» REQUIRED WORK
Using the entries below, output exactly the lines from the one containing "transparent;border-bottom:8px solid transparent;border-left:12px" through the final line, both included, and no others.

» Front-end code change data
===

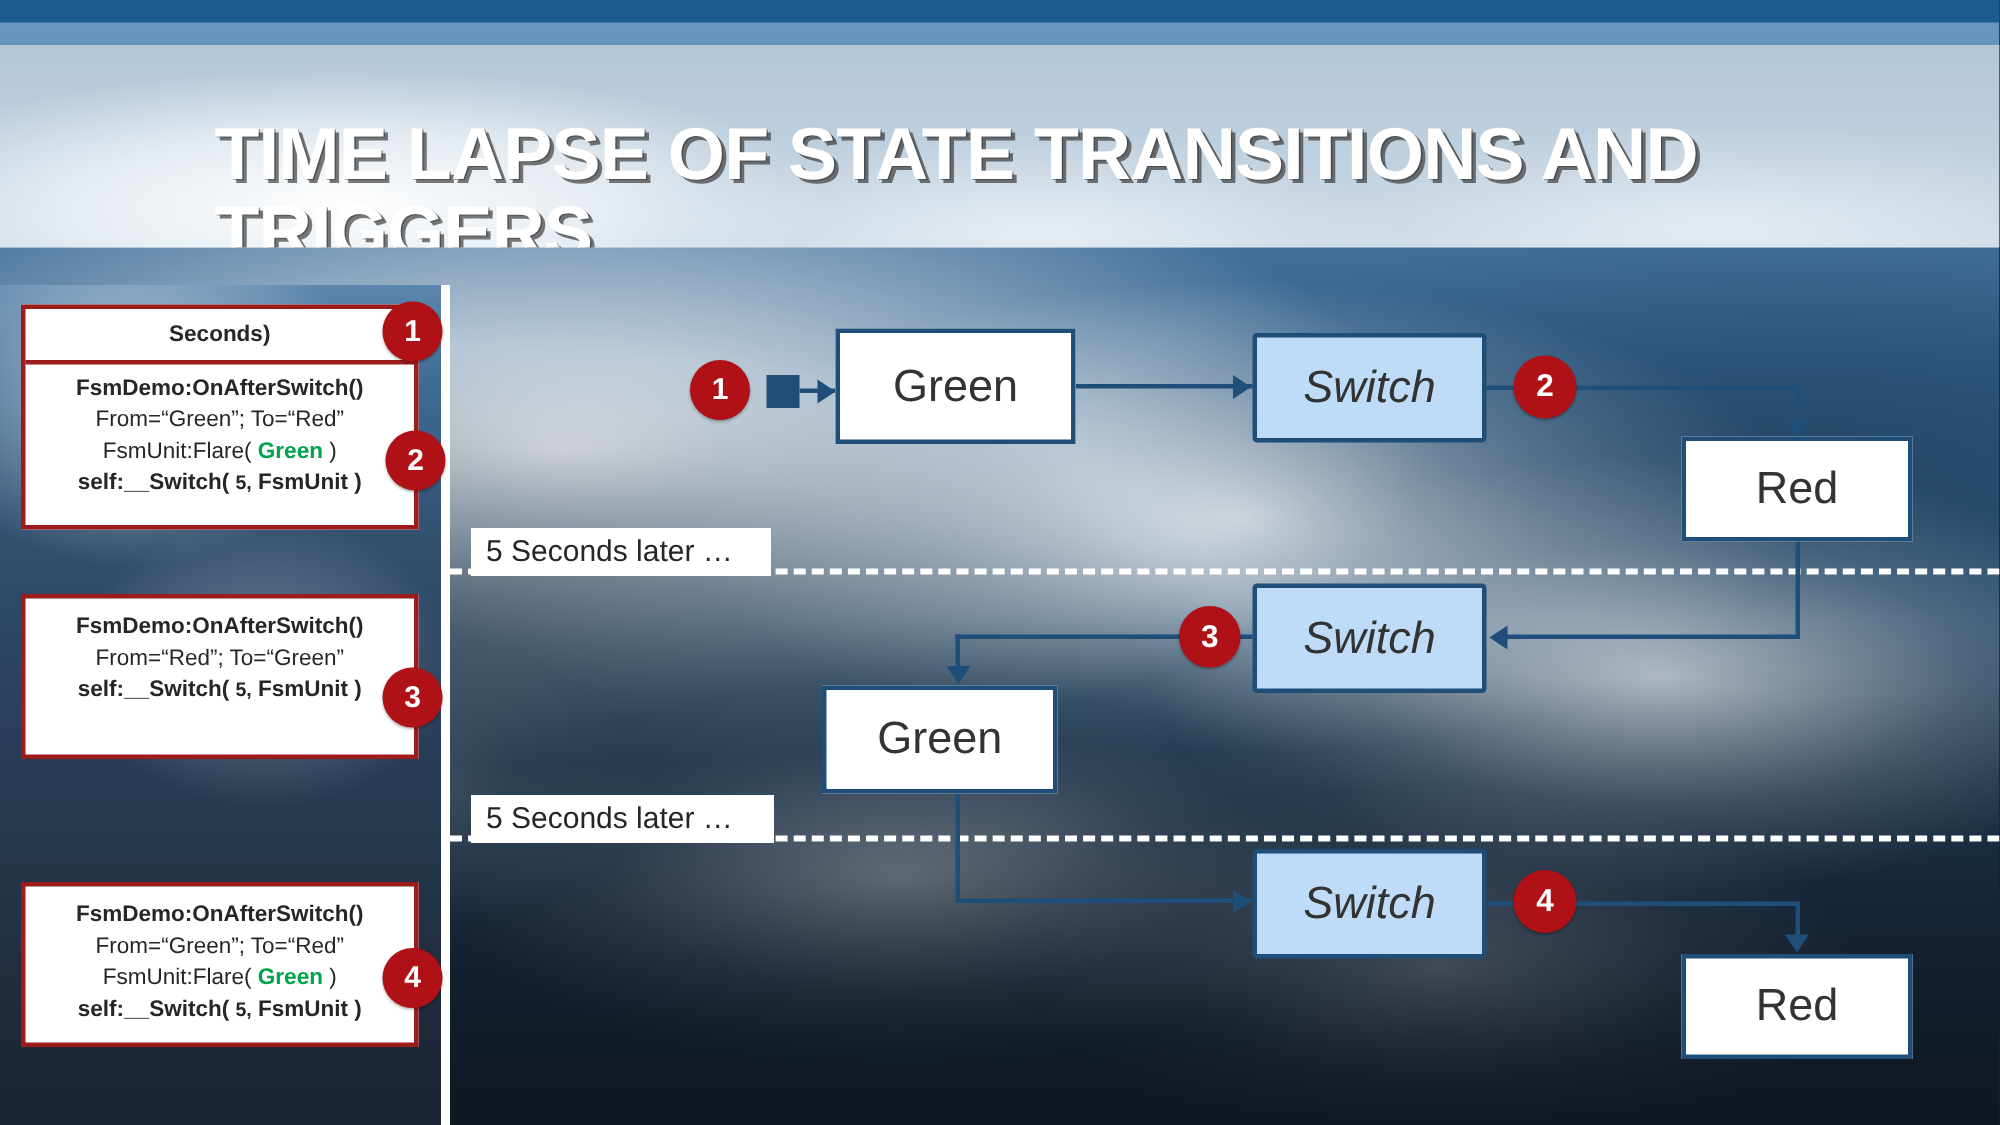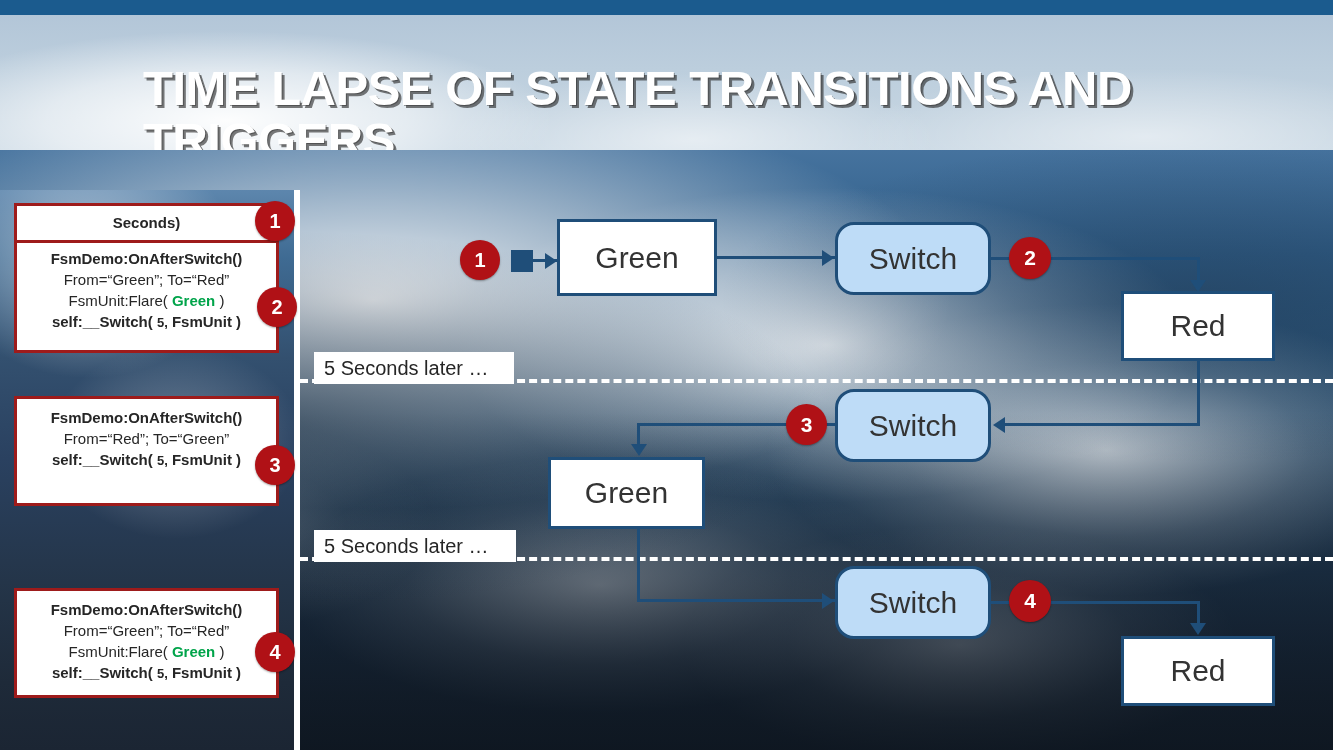--- a/index.html
+++ b/index.html
@@ -29,21 +29,21 @@
       radial-gradient(ellipse 60% 36% at 20% 56%, rgba(25,42,60,0.55) 0%, rgba(25,42,60,0.0) 70%),
       radial-gradient(ellipse 50% 30% at 90% 40%, rgba(30,52,76,0.45) 0%, rgba(30,52,76,0) 72%),
       linear-gradient(180deg, rgba(10,20,32,0) 55%, rgba(12,22,34,0.55) 85%, rgba(12,20,30,0.80) 100%);
   }
 
   
   .topstrip{position:absolute;left:0;top:0;width:1333px;height:15px;background:#1b5b8e;z-index:6;}
 
   
   .header{
-    position:absolute;left:0;top:15px;width:1333px;height:135px;z-index:5;overflow:hidden;
+    position:absolute;left:0;top:30px;width:1333px;height:135px;z-index:5;overflow:hidden;
     background:
       radial-gradient(ellipse 34% 92% at 17% 78%, rgba(255,255,255,0.96) 0%, rgba(255,255,255,0.55) 40%, rgba(255,255,255,0.0) 72%),
       radial-gradient(ellipse 26% 70% at 52% 92%, rgba(255,255,255,0.55) 0%, rgba(255,255,255,0) 70%),
       radial-gradient(ellipse 30% 70% at 86% 90%, rgba(255,255,255,0.50) 0%, rgba(255,255,255,0) 72%),
       linear-gradient(180deg,#b3c6d8 0%, #bccedd 40%, #c3d3e0 72%, #c9d8e4 100%);
   }
   .title{
     position:absolute;left:143px;top:48px;width:1080px;
     font-size:49px;font-weight:bold;line-height:1.06;
     color:#ffffff;letter-spacing:-0.5px;
@@ -84,21 +84,21 @@
   }
 
   
   .node{
     position:absolute;box-sizing:border-box;
     border:3px solid #1f4e79;
     display:flex;align-items:center;justify-content:center;
     font-size:30px;color:#333333;z-index:12;
   }
   .node.white{background:#ffffff;}
-  .node.blue{background:#bedcf7;border-radius:19px;}
+  .node.blue{background:#bedcf7;border-radius:3px;font-style:italic;}
 
   
   .conn{position:absolute;background:#1f4e79;z-index:10;}
   .conn.h{height:3px;}
   .conn.v{width:3px;}
   .arrow{position:absolute;width:0;height:0;z-index:11;}
   .arrow.right{border-top:8px solid transparent;border-bottom:8px solid transparent;border-left:12px solid #1f4e79;}
   .arrow.left{border-top:8px solid transparent;border-bottom:8px solid transparent;border-right:12px solid #1f4e79;}
   .arrow.down{border-left:8px solid transparent;border-right:8px solid transparent;border-top:12px solid #1f4e79;}
   .startsq{position:absolute;background:#1f4e79;z-index:11;}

===

» ANSWER BOX
   .arrow.right{border-top:8px solid transparent;border-bottom:8px solid transparent;border-left:12px solid #1f4e79;}
   .arrow.left{border-top:8px solid transparent;border-bottom:8px solid transparent;border-right:12px solid #1f4e79;}
   .arrow.down{border-left:8px solid transparent;border-right:8px solid transparent;border-top:12px solid #1f4e79;}
   .startsq{position:absolute;background:#1f4e79;z-index:11;}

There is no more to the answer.